# Saugpumpe - welche



## HJarausch (18. März 2011)

Hallo,

ich habe einen kleinen Teich und einen kleinen Wasserlauf mit ca. 1,50 m Höhenunterschied.
Bis jetzt habe ich eine Tauchpumpe verwendet. Leider ist es sehr umständlich, diese im Herbst
"an Land" zu holen.
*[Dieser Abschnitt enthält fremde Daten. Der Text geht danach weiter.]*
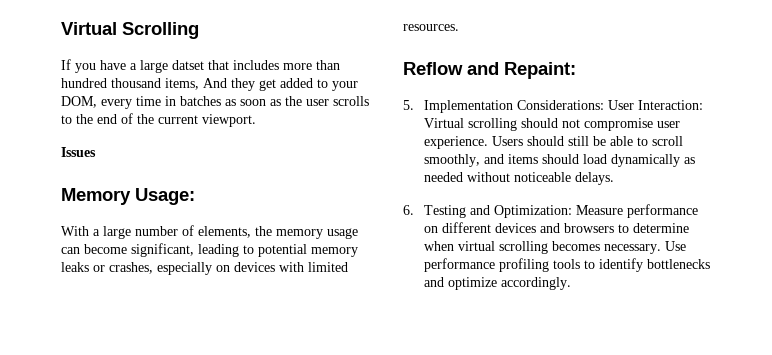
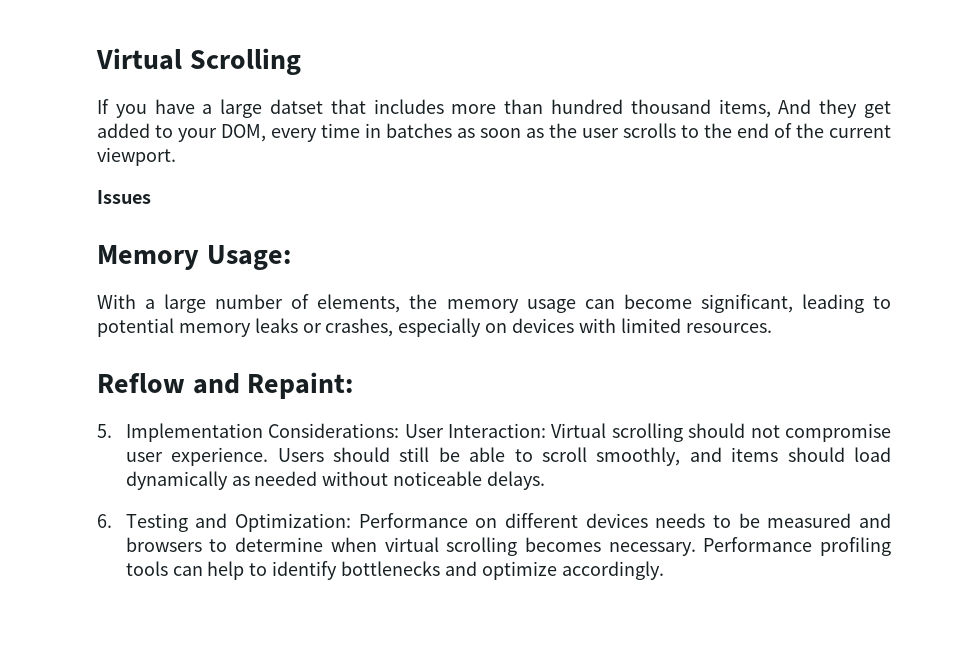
- 6. Testing and Optimization: Measure performance on different devices and browsers to determine when virtual scrolling becomes necessary.
+ 6. Testing and Optimization: Performance on different devices needs to be measured and browsers to determine when virtual scrolling becomes necessary.
- Use performance profiling tools to identify bottlenecks and optimize accordingly.
+ Performance profiling tools can help to identify bottlenecks and optimize accordingly.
Dafür bin ich jetzt schon zweimal 'bestaft' worden - die Pumpe hat den
Winter-Frost nicht überstanden.
Daher möchte ich jetzt eine Pumpe installieren, die das Wasser eben diese 1,50m hoch
ansaugen kann, damit ich sie außerhalb des Teiches direkt neben den Filter platzieren kann.
Dort ließe sie sich leicht im Herbst abbauen und im Haus überwintern.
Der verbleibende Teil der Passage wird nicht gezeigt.